マイケル・ポランニーが「暗黙知」ではなく、「暗黙に知ること」を重視していたとは・・・【情熱的読書人間のないしょ話(3164)】
東京・文京の徳川光圀縁の小石川後楽園で紅葉・黄葉を堪能しました。
閑話休題、『科学者マイケル・ポランニー――暗黙知の次元を超えて』(中島秀人著、河出書房新社)には、驚くべきことが書かれています。
マイケル・ポランニーは「暗黙知」ではなく、「暗黙に知ること」を重視していたというのです。
「本書は科学者としてのマイケル・ポランニーを論じるものである。だから、彼の哲学については、その筋の専門家に任せて議論を回避することもできよう。だが、少なくとも彼の主著『暗黙知の次元』にまったく触れないのは無責任に過ぎよう。読者の多くも、『暗黙知の次元』を通じてポランニーを知っておられるはずだからだ」。私の頭の中でも、ポランニーと「暗黙知」は分かち難く結びついています。
「1966年に刊行された『暗黙知の次元』は、すでに日本語に2回翻訳されている。最初の翻訳は佐藤敬三氏によるもので、紀伊國屋書店から1980年に出版された。21世紀に入った2003年、今度は筑摩書房から文庫として新訳(翻訳者・高橋勇夫氏)が出版された。筆者の手元には2015年に印刷されたものがあるが、10年強で早くも13版を重ねている。・・・翻訳『暗黙知の次元』という書物のタイトルについて最初に指摘したいのは、このタイトルが、原題『暗黙の次元』の意訳であるということだ、この本は3章から構成されているが、冒頭の章のタイトルも『暗黙知』と訳されるのが常である。しかし、原著のタイトルは、『暗黙に知ること』となっており、いずれも『知』という言葉は入っていない。これは全体を通じて同様で、筆者がOCR(光学式文字認識)の力も借りて数えた限りでは、暗黙知という英語は原書の本文に3回登場するだけである。これに対して『暗黙に知ること』という英語は53回現れる」。
「以下ではポランニーの著書を原題の『暗黙の次元』に戻し、『暗黙知』も本来の『暗黙に知ること』として分析していく。ただし、暗黙知という訳語が経営学などの分野で有効に使われた場合もあることは承知している。たとえば、野中郁次郎・竹内弘高著『知識創造企業』のように、暗黙知が形式知に変換されて知識創造がなされていくという議論は刺激に富むものであり、筆者も強い影響を受けた。ある分野の用語が他の分野で換骨奪胎されて有益に使われたよい事例であろう。ただ、本書はポランニー自身に焦点を当てて分析するものであるから、用語を厳密に用いる」。私が「暗黙知」という言葉を知ったのは、まさに『知識創造企業』によってだが、換骨奪胎だったとは!
「ポランニーの『暗黙の次元』の主たる目的が、マルクス主義から科学の自由を守ることであったと推定される。・・・大学における医学の実習の例も取り上げられている。ある病症例を見分けられるようになるには、言葉で伝えたり写真で見たりすることですら不十分で、実習例を積まなければならない。つまり、人間が知識を得るのは、言葉にできない方法、すなわち『暗黙に知ること』による。そして、『暗黙に知ること』が医学の病症例のように先達からの実習を受けることによって習得される場合もある。『暗黙に知ること』は、経験を能動的に統合しようとする結果として生じる。そのもっとも高度なものは『科学や芸術の天才たちが示す暗黙の力』である」。

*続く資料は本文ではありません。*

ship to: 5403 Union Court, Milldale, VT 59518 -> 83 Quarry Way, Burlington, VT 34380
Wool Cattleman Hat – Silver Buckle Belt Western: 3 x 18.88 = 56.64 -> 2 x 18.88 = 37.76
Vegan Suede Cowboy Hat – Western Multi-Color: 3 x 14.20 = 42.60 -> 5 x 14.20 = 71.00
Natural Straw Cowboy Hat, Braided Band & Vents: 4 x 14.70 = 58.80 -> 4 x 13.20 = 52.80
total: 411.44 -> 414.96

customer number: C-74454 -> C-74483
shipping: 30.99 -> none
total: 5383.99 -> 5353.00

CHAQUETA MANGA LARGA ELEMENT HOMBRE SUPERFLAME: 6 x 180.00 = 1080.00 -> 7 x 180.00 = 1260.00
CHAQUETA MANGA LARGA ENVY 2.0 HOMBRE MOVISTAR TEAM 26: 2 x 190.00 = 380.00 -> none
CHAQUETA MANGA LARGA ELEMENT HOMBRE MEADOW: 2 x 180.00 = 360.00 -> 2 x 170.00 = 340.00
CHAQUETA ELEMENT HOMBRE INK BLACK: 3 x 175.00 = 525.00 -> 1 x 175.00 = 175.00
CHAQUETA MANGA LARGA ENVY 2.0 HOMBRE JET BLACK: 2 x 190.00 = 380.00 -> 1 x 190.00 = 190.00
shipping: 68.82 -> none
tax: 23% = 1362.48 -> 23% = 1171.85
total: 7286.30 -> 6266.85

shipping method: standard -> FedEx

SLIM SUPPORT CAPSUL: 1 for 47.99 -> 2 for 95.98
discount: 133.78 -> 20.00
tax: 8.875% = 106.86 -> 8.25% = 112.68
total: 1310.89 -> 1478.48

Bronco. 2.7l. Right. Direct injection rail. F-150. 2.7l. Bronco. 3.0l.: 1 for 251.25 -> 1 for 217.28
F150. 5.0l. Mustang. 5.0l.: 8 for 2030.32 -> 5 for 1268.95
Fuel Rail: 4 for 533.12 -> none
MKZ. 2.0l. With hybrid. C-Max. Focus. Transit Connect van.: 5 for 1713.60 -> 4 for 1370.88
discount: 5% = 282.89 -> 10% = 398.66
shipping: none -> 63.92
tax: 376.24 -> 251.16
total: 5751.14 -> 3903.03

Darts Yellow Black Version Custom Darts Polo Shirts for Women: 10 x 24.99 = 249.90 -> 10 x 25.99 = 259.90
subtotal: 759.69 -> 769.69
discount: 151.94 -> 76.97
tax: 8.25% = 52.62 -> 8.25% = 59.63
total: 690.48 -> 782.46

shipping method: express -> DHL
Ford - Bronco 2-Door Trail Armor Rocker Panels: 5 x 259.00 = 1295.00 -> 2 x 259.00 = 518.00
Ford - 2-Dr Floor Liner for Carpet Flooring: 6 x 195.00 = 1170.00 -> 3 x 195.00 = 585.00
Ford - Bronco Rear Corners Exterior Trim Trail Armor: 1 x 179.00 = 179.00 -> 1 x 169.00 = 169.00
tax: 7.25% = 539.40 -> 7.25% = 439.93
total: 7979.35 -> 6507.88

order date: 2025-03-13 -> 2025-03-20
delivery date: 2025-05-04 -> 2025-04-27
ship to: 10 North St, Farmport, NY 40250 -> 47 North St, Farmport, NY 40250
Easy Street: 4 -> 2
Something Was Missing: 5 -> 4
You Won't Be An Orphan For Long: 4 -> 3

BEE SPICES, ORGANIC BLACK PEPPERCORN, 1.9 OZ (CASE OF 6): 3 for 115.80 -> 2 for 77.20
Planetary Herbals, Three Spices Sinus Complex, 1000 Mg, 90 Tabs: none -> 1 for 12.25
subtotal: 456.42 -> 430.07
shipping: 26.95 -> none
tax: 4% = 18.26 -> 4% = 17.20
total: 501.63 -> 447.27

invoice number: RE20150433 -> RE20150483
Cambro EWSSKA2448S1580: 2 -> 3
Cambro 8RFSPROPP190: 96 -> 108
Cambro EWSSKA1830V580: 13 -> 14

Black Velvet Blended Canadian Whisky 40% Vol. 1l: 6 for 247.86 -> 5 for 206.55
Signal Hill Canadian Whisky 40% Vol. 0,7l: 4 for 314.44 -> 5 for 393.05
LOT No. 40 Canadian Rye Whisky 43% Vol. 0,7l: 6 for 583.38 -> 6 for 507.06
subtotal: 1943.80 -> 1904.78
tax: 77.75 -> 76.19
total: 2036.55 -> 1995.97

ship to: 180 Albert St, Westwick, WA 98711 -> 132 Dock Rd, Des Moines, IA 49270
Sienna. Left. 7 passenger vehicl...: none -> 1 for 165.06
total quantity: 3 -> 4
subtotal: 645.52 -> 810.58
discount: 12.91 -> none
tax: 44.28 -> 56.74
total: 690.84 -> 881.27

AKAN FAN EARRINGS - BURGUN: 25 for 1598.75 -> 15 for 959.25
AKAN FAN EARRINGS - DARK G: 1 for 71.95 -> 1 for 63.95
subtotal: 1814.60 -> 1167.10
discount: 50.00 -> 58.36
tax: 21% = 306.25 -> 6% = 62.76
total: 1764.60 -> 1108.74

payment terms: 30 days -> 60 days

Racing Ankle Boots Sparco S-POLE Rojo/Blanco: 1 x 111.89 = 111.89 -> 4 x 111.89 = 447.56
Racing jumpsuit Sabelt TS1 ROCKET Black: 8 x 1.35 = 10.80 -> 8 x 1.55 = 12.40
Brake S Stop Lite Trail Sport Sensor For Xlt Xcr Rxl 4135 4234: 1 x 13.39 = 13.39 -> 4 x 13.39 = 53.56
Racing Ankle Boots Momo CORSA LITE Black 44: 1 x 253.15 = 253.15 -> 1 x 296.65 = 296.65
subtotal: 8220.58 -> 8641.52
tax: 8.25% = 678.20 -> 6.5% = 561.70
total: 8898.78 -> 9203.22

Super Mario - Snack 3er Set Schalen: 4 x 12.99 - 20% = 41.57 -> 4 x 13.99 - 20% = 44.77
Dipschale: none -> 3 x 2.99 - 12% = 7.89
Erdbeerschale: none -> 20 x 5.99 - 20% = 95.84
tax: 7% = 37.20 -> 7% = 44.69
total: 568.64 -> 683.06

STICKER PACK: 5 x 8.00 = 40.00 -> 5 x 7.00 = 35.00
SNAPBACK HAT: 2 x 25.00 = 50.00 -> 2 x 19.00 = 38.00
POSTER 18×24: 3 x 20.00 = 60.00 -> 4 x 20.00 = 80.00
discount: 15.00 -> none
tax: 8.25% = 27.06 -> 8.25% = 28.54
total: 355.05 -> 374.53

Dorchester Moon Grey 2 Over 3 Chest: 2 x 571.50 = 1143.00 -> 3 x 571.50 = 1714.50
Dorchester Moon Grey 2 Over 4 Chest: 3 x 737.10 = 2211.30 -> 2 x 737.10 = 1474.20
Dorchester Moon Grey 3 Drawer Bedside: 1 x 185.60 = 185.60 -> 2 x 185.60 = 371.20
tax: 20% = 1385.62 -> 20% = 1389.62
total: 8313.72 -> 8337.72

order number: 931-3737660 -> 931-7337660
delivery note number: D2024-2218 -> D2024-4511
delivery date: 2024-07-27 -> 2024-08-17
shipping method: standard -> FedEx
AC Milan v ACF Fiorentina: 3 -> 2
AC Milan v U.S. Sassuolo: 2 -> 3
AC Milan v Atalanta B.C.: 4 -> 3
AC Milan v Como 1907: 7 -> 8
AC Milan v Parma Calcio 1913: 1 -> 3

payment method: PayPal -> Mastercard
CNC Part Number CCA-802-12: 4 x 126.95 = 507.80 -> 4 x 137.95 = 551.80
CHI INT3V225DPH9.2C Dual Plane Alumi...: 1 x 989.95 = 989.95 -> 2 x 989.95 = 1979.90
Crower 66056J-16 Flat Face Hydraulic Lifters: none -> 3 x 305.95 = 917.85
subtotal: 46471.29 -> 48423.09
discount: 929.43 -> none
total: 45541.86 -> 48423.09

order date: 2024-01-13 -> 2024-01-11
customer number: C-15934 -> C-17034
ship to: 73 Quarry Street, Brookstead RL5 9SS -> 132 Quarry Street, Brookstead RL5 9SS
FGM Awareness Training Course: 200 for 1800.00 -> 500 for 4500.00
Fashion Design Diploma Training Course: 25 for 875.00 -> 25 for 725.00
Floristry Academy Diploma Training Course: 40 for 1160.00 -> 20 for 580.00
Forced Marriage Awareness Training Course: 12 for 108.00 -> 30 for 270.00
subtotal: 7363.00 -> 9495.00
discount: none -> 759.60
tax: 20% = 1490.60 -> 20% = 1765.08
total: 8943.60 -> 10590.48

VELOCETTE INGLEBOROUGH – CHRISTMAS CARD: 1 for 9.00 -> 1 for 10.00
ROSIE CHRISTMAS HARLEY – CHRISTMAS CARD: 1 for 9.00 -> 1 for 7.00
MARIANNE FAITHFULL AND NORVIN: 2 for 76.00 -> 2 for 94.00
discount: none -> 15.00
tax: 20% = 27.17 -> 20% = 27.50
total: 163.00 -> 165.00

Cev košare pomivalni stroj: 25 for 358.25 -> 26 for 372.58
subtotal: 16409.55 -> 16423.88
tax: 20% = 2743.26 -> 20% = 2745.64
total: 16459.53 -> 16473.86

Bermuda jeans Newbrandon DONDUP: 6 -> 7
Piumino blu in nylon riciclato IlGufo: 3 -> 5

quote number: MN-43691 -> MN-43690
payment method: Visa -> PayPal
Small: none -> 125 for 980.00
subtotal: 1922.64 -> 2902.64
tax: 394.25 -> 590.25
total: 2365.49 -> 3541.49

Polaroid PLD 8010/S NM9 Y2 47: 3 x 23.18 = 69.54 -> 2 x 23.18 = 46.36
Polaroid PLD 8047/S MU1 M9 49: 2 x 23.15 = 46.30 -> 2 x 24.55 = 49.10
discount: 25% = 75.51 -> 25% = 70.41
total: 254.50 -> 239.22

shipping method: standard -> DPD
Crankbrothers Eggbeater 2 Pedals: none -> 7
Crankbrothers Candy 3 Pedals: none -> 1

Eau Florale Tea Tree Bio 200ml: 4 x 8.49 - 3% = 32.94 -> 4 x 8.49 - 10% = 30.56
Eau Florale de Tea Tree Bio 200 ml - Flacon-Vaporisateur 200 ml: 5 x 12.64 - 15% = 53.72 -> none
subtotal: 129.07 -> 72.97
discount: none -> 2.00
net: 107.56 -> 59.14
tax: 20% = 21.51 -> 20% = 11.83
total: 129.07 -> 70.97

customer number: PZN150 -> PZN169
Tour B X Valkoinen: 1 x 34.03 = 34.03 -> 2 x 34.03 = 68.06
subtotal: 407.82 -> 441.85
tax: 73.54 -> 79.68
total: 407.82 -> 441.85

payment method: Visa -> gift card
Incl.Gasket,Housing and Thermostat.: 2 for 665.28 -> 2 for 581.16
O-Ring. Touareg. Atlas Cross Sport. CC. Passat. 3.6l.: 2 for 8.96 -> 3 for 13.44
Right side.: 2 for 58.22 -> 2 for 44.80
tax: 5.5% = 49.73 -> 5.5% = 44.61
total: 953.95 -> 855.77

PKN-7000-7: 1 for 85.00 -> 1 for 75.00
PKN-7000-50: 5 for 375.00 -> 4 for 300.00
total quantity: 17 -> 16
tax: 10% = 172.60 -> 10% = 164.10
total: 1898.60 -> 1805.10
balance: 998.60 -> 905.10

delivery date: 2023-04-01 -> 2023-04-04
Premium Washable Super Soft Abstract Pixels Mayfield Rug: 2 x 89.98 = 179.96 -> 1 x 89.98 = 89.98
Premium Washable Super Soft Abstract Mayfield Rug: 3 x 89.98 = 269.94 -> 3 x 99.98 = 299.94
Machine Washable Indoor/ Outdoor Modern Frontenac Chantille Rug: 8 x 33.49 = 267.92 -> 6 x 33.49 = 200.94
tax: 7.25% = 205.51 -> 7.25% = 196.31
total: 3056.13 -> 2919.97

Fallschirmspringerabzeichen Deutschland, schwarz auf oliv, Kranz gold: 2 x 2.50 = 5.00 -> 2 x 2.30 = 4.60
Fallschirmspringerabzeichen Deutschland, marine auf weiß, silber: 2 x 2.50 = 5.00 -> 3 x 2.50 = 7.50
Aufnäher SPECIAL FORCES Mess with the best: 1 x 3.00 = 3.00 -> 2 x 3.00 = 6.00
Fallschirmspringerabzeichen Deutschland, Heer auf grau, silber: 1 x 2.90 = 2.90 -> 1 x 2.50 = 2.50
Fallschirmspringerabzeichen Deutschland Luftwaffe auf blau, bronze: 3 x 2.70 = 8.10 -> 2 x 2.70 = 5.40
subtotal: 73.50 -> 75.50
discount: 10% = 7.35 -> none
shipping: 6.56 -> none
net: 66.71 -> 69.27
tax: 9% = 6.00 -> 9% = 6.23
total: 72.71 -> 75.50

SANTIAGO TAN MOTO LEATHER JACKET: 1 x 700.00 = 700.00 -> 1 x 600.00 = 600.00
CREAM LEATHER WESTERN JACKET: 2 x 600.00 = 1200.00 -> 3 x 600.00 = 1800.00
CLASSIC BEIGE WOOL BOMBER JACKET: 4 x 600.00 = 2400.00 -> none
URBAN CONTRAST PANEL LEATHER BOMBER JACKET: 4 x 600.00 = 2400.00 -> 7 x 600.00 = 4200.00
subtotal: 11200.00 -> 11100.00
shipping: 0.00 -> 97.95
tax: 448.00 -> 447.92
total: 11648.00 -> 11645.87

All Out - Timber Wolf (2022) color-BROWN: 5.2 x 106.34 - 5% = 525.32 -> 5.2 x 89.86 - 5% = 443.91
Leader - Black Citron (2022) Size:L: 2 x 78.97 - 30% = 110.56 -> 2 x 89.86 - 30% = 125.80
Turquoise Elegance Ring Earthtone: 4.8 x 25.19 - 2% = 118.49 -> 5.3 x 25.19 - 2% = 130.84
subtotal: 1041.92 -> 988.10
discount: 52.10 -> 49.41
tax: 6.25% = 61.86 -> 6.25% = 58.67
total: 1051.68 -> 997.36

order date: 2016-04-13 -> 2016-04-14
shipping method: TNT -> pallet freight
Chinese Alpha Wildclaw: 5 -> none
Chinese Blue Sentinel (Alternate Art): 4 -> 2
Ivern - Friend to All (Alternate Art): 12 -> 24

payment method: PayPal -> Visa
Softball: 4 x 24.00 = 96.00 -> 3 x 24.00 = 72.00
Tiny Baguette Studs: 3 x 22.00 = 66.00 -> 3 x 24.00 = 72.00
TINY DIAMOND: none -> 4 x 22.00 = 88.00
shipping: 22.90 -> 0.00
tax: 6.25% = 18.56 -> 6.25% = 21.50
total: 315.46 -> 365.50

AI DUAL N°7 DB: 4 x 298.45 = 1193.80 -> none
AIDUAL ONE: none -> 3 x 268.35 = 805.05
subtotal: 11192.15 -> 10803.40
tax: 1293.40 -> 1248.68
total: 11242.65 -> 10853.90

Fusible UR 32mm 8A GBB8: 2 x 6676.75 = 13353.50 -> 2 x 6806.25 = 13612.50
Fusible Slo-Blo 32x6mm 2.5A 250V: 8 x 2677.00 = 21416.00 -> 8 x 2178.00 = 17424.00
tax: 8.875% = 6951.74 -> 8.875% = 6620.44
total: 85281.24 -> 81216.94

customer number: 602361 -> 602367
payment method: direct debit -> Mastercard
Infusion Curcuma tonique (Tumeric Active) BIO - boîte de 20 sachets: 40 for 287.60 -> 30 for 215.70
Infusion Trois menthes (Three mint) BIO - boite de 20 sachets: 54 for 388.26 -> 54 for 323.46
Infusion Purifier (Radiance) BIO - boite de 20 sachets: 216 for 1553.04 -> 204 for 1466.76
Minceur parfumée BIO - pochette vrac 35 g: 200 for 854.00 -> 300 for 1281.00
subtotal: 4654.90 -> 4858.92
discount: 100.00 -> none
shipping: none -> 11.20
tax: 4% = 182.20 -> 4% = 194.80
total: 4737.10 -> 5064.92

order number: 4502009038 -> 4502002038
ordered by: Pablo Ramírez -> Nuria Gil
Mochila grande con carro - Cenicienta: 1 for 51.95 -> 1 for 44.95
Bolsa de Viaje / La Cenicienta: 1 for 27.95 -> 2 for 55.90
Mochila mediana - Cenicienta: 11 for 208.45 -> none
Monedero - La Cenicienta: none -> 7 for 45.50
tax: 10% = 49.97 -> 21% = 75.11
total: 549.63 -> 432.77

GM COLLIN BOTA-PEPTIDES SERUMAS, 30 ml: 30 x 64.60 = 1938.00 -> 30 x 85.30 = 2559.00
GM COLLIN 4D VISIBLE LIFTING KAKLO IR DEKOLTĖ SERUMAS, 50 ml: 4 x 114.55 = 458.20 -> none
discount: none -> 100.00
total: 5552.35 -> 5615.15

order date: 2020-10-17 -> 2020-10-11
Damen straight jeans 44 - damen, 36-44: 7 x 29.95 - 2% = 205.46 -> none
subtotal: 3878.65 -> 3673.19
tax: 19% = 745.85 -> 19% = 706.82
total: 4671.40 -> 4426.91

「『暗黙に知ることをことごとく排除して、すべての知識を形式化しようとしても、そんな試みは自滅するしかない』。『問題を考察するとは、隠れた何かを考察することだ』。科学が成立したのは、『いまだ発見されざるものを暗に予知する能力が私たちに備わっている』からだ。『こうした知られざる事柄については暗示的な認識など存在しないので科学的真理を明示的に正当化することは不可能』である。だが、『私たちは問題を認識することはできる』。私たちは問題それ自体を見ているのではなく、『問題が兆候として示しているある実在への手がかりとして問題を見つめている』。それは『おしなべて孤独な営みであるという意味合いにおいて個人的な行為である』。発見の妥当性についれ厳密に非個人的な基準を求めていた実証主義科学哲学の失敗の原因はその点にあった」。
「科学は暗黙に知る行為であり、さらに個人的な行為であるから、科学を計画化することはできない。暗黙に知ることは、形式知と対照される暗黙知を求めることではなく、知るという行為を指していると解されるべきである。・・・形式化できないものがあるのだ。それは知とは呼び得ない、計画もできない暗黙の行為である」。何と、形式知と対照される暗黙知を求めることではないと、ポランニーは言っているのです。
読む者に強烈な知的刺激を食らわす一冊です。